» **Dataset extract**:
%%

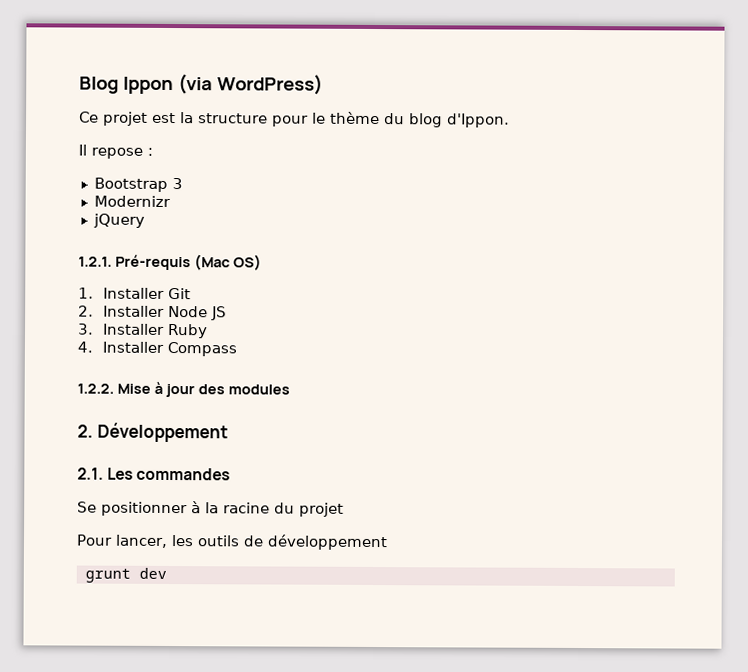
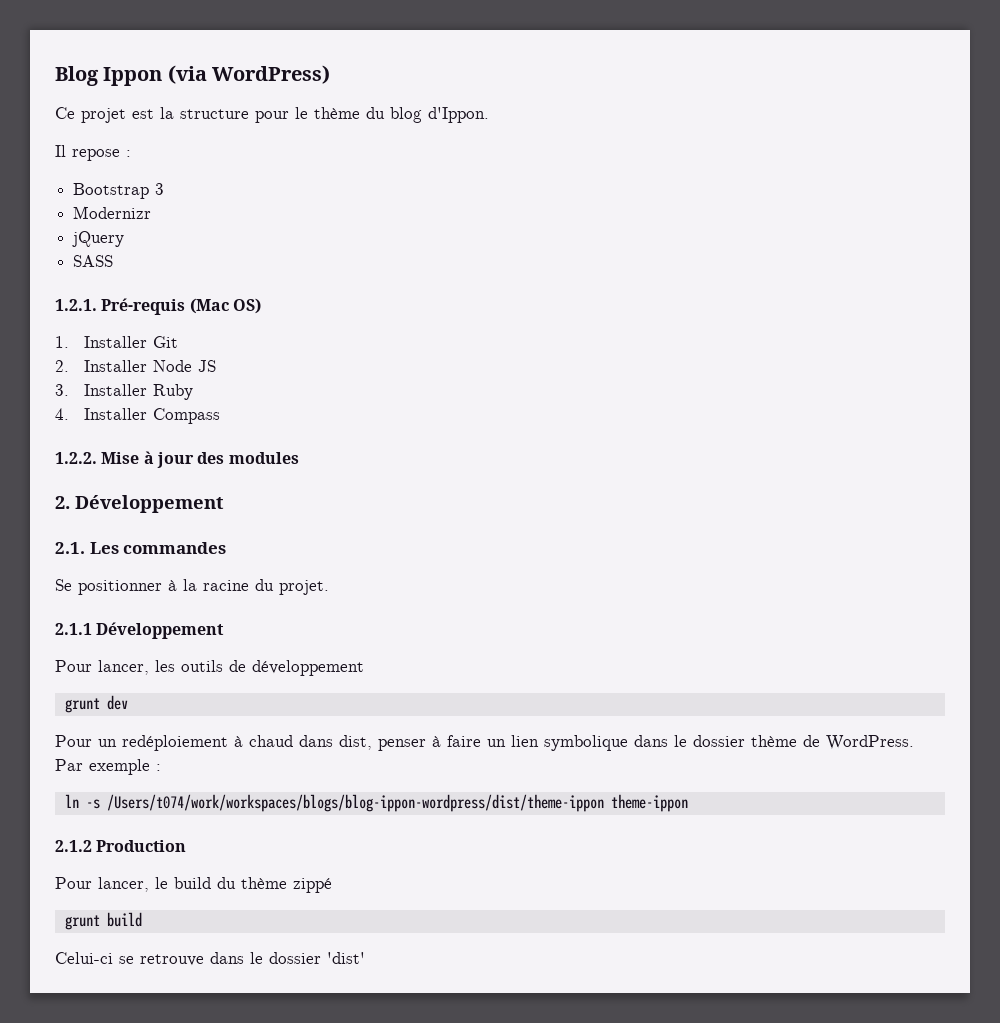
(145, 220) none -> [73,255,114,267] // SASS
[299,502,344,517] projet -> [279,580,329,595] [55,622,225,639] projet. // 2.1.1 Développement
(167, 573) none -> [55,735,914,751] [55,759,161,775] [64,794,688,812] [55,840,187,852] [55,877,332,893] [64,912,142,930] [55,952,365,966] // Pour un redéploiement à chaud dans dist, penser à faire un lien symbolique dans le dossier thème de WordPress. Par exemple : // ln -s /Users/t074/work/workspaces/blogs/blog-ippon-wordpress/dist/theme-ippon theme-ippon // 2.1.2 Production // Pour lancer, le build du thème zippé // grunt build // Celui-ci se retrouve dans le dossier 'dist'

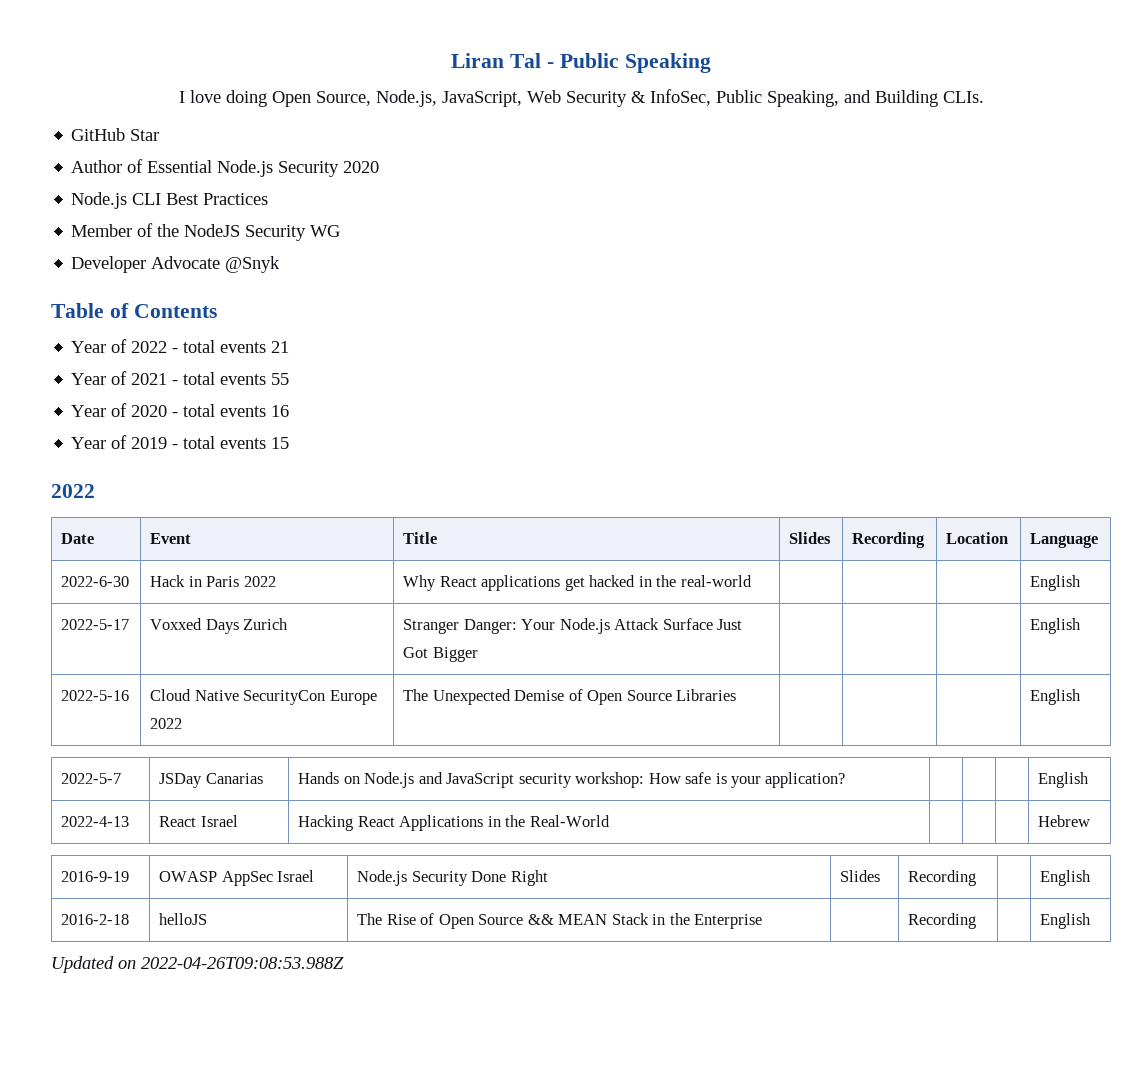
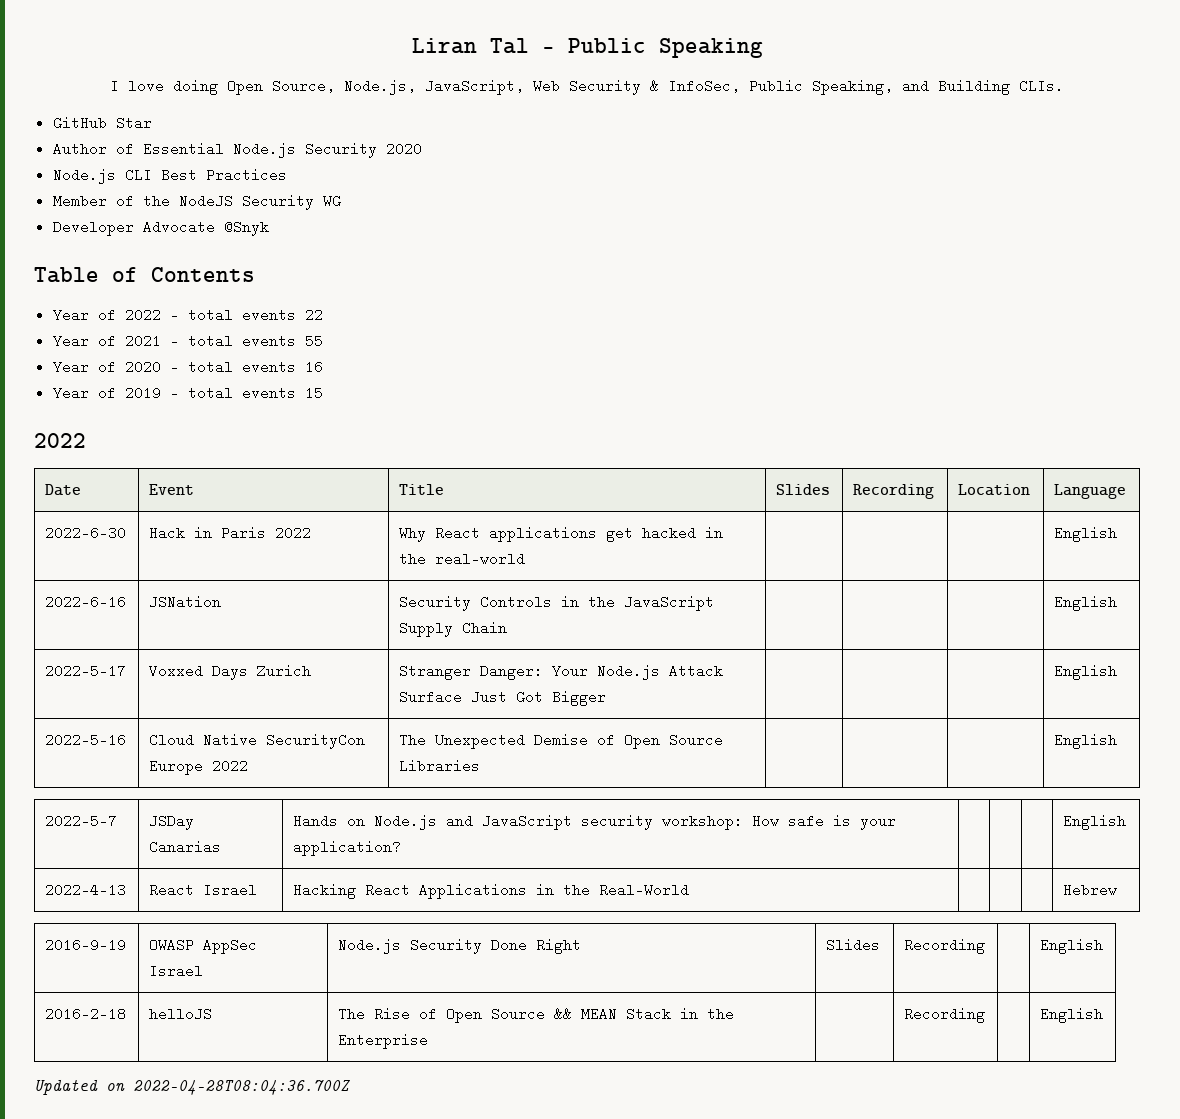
[271,341,290,353] 21 -> [304,308,323,322] 22
(1082, 583) none -> [45,595,127,609] [149,595,222,609] [399,595,715,611] [399,621,508,637] [1054,595,1118,611] // 2022-6-16 | JSNation | Security Controls in the JavaScript Supply Chain | | | | English
[141,957,344,969] 2022-04-26T09:08:53.988Z -> [133,1080,350,1095] 2022-04-28T08:04:36.700Z

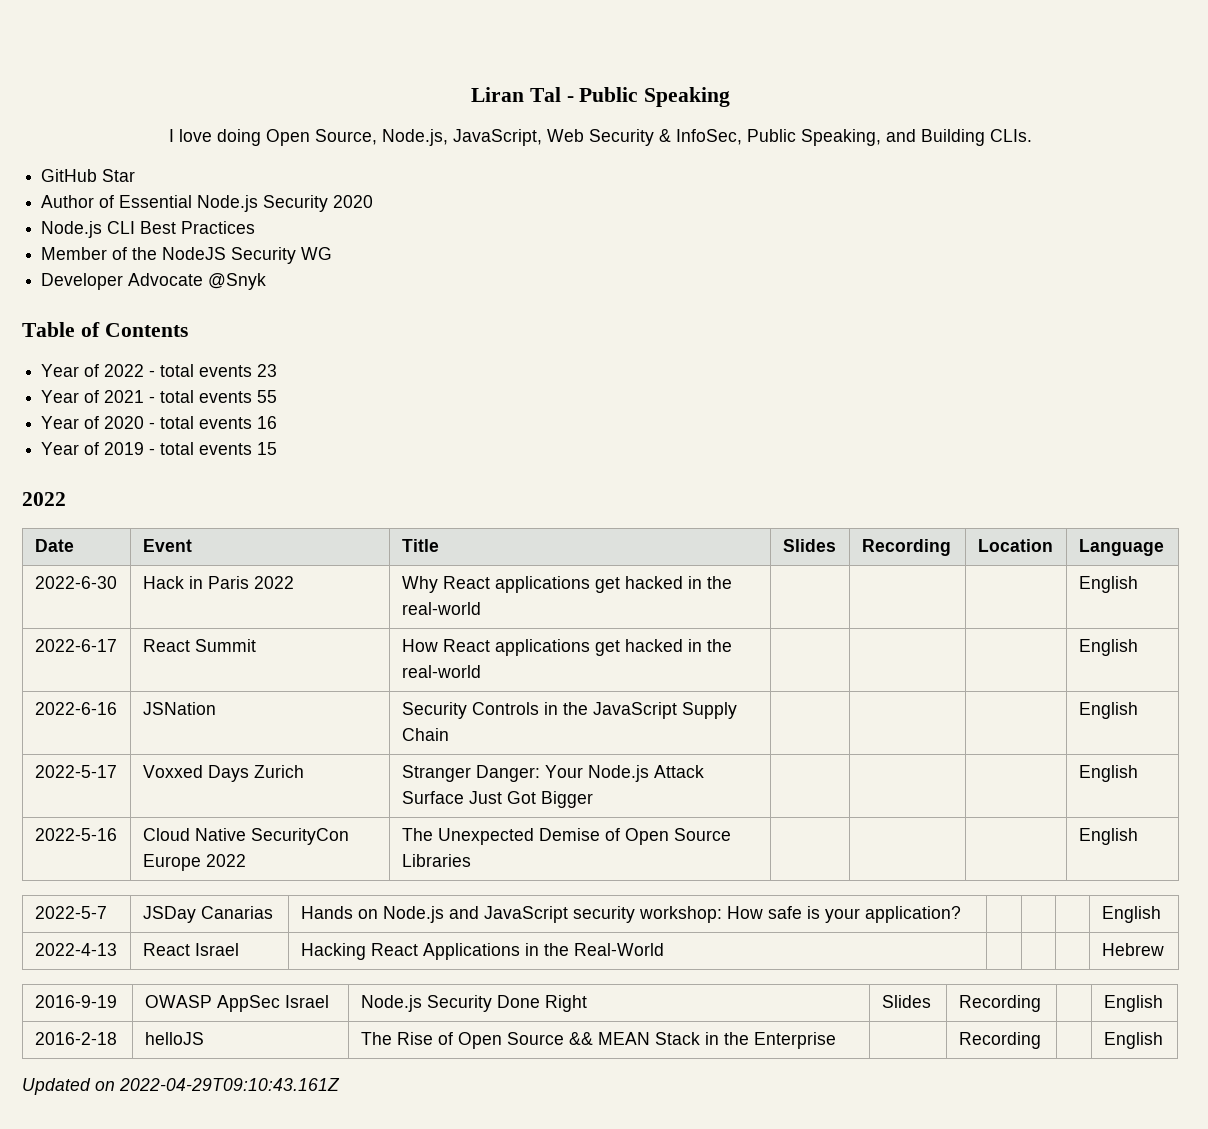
[304,308,323,322] 22 -> [257,364,278,377] 23
(1118, 534) none -> [34,639,117,652] [142,639,256,652] [401,639,732,656] [401,665,481,678] [1078,639,1138,656] // 2022-6-17 | React Summit | How React applications get hacked in the real-world | | | | English
[133,1080,350,1095] 2022-04-28T08:04:36.700Z -> [119,1078,340,1091] 2022-04-29T09:10:43.161Z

%%

» **Your task**: A single number is required: how many lines in the material hold the word "English".

» **Completed task**: 2